El tiempo vuela

Como el tiempo vuela, el futuro, ese que vemos como muy lejano, está más cerca de lo que creemos. Entre ahora y cuando ese día llegue, tenemos la posibilidad de prepararnos. Muchos llegan al futuro sin haberse preparado. Así como existe una defensoría de los habitantes, se habla de la necesidad de un defensor para la protección de los intereses de las futuras generaciones. Porque como las generaciones futuras aún no se hacen notar y ciertamente no se hacen escuchar, el presentismo de las generaciones activas lleva a olvidar el significado que a futuro tendrán las acciones u omisiones del presente. Algún país ya ha creado dicha institución. En Costa Rica el Dr. Antonio Vítola ha fundado el Instituto de Diseño del Bienestar https://indibi.net/   uno de cuyos propósitos es el diseño del futuro por parte de personas, empresas y entidades públicas.

Creo que los seres humanos estamos diseñados para vivir al día, por la razón de que como el gran objetivo de los seres vivos es la supervivencia, concentramos toda nuestra atención en el presente, porque es en el presente donde nos podría comer un tigre o aplastar una roca. Nuestros sentidos se enfocan en el presente. No se puede oler el futuro.  Pero el futuro llegará. Pensar que olerá igual que el presente, es una exigencia de nuestro presentismo.

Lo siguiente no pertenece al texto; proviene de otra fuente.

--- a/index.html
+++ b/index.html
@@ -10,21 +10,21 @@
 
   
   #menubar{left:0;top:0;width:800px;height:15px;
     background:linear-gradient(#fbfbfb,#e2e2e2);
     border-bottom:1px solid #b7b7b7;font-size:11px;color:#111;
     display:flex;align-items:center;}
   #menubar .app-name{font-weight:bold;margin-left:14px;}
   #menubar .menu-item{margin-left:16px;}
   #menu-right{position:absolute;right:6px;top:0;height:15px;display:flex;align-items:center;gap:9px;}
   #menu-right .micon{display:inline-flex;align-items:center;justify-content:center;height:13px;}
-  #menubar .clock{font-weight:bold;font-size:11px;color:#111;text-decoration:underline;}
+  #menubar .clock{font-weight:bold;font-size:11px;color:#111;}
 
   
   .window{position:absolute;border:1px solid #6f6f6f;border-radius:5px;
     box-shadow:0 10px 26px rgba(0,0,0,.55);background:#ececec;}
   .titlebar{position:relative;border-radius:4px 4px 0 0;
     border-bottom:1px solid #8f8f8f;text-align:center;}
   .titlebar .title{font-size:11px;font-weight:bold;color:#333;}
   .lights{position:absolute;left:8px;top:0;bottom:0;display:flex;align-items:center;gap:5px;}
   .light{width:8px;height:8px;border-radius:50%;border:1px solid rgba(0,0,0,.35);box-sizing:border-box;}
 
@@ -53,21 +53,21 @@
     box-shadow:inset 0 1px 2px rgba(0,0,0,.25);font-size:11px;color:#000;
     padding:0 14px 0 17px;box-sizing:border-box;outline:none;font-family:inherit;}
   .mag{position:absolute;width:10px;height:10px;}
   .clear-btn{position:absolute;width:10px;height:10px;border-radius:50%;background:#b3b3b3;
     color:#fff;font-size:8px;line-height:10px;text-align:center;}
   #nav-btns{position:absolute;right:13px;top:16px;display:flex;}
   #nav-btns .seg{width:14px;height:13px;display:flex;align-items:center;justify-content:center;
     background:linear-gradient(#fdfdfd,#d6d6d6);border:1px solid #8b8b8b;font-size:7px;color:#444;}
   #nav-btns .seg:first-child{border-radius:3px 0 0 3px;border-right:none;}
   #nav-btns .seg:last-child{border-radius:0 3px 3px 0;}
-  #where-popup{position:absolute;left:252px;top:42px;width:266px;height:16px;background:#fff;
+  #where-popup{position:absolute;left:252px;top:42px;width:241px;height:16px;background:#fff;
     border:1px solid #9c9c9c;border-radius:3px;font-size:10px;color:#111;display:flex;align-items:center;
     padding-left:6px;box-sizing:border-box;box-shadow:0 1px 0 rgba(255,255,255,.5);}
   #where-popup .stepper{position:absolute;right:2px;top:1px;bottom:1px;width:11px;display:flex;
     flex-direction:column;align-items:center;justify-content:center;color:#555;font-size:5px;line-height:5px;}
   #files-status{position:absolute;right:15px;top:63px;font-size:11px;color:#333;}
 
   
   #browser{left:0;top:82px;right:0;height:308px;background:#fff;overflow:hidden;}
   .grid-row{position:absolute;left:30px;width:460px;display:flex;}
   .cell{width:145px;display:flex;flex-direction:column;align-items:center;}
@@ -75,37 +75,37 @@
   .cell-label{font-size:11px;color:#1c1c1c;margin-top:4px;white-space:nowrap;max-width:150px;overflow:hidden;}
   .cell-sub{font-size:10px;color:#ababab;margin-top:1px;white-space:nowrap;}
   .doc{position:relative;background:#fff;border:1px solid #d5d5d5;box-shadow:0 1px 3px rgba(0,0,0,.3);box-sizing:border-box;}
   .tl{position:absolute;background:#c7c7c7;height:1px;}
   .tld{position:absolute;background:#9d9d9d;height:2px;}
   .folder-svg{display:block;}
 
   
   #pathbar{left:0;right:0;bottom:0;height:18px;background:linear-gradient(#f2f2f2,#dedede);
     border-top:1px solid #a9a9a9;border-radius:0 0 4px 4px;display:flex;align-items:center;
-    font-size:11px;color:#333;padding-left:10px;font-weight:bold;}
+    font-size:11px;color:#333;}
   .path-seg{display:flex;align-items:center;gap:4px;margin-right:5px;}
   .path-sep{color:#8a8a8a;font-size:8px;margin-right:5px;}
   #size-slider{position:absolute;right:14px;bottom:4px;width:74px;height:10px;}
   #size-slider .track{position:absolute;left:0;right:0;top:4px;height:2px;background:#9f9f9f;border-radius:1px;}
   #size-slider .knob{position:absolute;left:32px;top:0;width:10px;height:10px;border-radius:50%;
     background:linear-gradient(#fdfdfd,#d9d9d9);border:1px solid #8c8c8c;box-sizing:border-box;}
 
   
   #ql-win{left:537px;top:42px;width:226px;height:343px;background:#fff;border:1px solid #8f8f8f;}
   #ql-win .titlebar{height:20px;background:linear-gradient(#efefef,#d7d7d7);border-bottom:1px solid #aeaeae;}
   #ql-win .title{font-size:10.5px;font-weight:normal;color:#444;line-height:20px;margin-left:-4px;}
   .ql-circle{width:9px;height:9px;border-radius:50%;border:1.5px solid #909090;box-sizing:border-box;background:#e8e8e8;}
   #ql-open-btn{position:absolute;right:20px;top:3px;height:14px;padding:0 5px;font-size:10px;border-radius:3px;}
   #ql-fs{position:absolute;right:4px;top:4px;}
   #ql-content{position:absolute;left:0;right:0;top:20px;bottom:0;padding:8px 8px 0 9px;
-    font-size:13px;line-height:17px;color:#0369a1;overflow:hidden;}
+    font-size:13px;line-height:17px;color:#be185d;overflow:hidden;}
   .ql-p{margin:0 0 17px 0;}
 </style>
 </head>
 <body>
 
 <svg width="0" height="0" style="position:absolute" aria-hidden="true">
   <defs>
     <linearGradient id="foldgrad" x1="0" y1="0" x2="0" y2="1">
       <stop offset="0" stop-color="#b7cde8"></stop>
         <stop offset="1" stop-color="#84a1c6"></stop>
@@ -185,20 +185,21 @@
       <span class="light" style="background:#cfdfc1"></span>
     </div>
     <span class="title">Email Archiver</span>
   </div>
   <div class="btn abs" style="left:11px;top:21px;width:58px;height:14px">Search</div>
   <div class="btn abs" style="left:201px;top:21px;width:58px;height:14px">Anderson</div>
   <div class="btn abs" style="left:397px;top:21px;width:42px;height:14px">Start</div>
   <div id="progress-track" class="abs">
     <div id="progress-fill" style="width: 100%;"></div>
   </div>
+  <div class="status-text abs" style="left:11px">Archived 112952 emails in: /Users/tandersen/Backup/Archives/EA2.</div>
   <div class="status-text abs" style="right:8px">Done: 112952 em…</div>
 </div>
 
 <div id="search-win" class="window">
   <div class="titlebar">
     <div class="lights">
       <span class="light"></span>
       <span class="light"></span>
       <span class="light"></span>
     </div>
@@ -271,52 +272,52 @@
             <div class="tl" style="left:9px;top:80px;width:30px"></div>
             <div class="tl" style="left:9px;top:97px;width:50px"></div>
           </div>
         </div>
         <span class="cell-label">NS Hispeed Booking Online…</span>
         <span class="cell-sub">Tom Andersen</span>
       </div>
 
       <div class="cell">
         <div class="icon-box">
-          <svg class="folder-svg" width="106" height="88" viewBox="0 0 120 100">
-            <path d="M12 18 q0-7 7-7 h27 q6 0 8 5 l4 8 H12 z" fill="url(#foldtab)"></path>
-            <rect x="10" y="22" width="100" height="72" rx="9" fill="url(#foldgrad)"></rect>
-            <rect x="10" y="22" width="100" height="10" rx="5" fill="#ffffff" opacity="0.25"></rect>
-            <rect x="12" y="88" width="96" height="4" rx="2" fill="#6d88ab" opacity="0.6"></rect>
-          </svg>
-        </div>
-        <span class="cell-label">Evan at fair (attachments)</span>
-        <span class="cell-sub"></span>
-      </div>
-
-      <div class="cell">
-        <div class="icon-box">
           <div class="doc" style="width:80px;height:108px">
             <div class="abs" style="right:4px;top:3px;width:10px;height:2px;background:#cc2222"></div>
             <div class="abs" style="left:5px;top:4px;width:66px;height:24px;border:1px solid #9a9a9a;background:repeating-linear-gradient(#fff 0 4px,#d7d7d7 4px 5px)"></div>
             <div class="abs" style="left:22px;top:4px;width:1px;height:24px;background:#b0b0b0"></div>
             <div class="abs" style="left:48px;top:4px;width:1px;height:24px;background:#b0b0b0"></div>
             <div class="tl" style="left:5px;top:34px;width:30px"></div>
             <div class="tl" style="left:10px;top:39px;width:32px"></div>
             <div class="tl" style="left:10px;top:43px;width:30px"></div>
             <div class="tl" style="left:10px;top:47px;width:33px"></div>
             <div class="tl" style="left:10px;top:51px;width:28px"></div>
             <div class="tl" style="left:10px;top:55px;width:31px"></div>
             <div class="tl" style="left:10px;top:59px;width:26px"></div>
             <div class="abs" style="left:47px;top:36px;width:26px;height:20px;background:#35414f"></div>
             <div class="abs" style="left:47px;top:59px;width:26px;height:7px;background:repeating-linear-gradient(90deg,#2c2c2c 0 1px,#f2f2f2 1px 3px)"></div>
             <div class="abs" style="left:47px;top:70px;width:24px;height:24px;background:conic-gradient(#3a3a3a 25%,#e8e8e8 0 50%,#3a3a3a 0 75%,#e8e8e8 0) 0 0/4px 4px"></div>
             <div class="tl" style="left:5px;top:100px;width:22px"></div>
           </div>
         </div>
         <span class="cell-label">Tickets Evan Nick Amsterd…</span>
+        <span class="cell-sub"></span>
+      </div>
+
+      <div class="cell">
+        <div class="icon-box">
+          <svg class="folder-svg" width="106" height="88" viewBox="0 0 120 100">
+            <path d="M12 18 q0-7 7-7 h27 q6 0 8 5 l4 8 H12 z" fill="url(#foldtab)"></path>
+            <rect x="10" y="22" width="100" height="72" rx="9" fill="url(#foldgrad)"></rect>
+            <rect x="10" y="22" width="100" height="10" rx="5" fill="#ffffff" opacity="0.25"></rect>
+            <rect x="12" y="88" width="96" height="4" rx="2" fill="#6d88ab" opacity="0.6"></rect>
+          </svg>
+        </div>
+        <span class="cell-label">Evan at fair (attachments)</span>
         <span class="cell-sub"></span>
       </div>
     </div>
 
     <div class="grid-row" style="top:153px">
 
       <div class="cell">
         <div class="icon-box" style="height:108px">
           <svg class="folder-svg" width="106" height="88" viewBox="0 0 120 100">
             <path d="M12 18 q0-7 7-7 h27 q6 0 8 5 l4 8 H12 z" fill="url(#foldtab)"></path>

¿Qué prefiere usted, helado hoy o la promesa de un helado que le darán dentro de un año? Si usted quiere comprar un electrodoméstico y no tiene el dinero, puede conseguir crédito, pero tendrá que pagar intereses, a un banco o al almacén que los vende. A eso se le llama el valor presente. Mil colones hoy, tienen más valor que mil colones dentro de un año. De ahí viene el dicho de que vale más pájaro en mano que cien volando.  Y eso funciona en las dos direcciones. Si usted tiene una cuenta de ahorros y lleva mil colones al banco hoy, dentro de un año le devolverán un poco más que lo que llevó. El Dr. Luis Mesalles nos dice en una reciente columna (La Nación 29/4/2023) que cuando se pospone una obra pública útil, se incurre en una pérdida debido al bienestar que no se disfruta durante el tiempo de la posposición

Herbert Simon, Premio Nobel en Economía de 1978 dice que los asuntos importantes, como la consideración del largo plazo, son sacados de nuestra atención, por los asuntos urgentes, aunque no sean importantes. Por eso le dedicamos más tiempo a los deportes y a las notas rojas de los periódicos, que a sus páginas de opinión. Y sobre el tubo que gotea, todos en casa nos llaman la atención, y todos esos asuntos rutinarios, más la seriedad con la cual se necesita pensar en el futuro, nos llevan a poner la atención en el presente. Y a veces, cuando se pretende llamar la atención sobre la importancia del largo plazo, nunca falta quién invoque a Keynes y repita, fuera de contexto, su frase de que, a largo plazo, todos estaremos muertos.

En las empresas, el pensamiento estratégico lleva a pensar en el largo plazo … mientras se concluye el plan estratégico. Luego, en muchos casos, éste suele olvidarse por ahí y volvemos a poner toda la atención en los asuntos del día, los cuales siempre tienen sus abogados que exigen les prestemos atención.

En la vida privada, Goleman nos dice que un rasgo de inteligencia emocional es la posposición del placer. Nos hala más una hora adicional de sueño por la mañana que una hora de caminata o trote. Se nos hace la boca agua ante ese trozo de queque y no pensamos en la diabetes ni en el sobrepeso. El fumador no se inmuta con los daños futuros que el cigarrillo le causará. Y en el estudiante la angustia futura de no poder responder en el examen, se hace chica ante el placer presente de seguir pegado a las redes sociales. Por un mecanismo semejante, debidamente sociabilizado, la lucha a favor de la regeneración del ambiente es tan difícil. Caer en la tentación, es siempre preferir el presente al futuro.

Sabemos que, en la crisis económica de los ochentas tempranos, el abandono de la escuela por parte de muchos tuvo como consecuencia su precaria situación económica de hoy. Pero eso no nos lleva a pensar en las consecuencias económicas familiares que el apagón educativo causará o de cuál costo futuro tendrá el deterioro de la seguridad social.  ¿Se necesita un defensor de las futuras generaciones? A lo mejor lo que se necesita es que habitantes y ejecutivos públicos se vayan convenciendo de que el bienestar futuro, se va cocinando a fuego lento hoy, para consumirlo dentro de diez años. Que el año 2033 llegará. Y que somos responsables, unos más que otros, de cuán buenos cocineros estemos siendo hoy.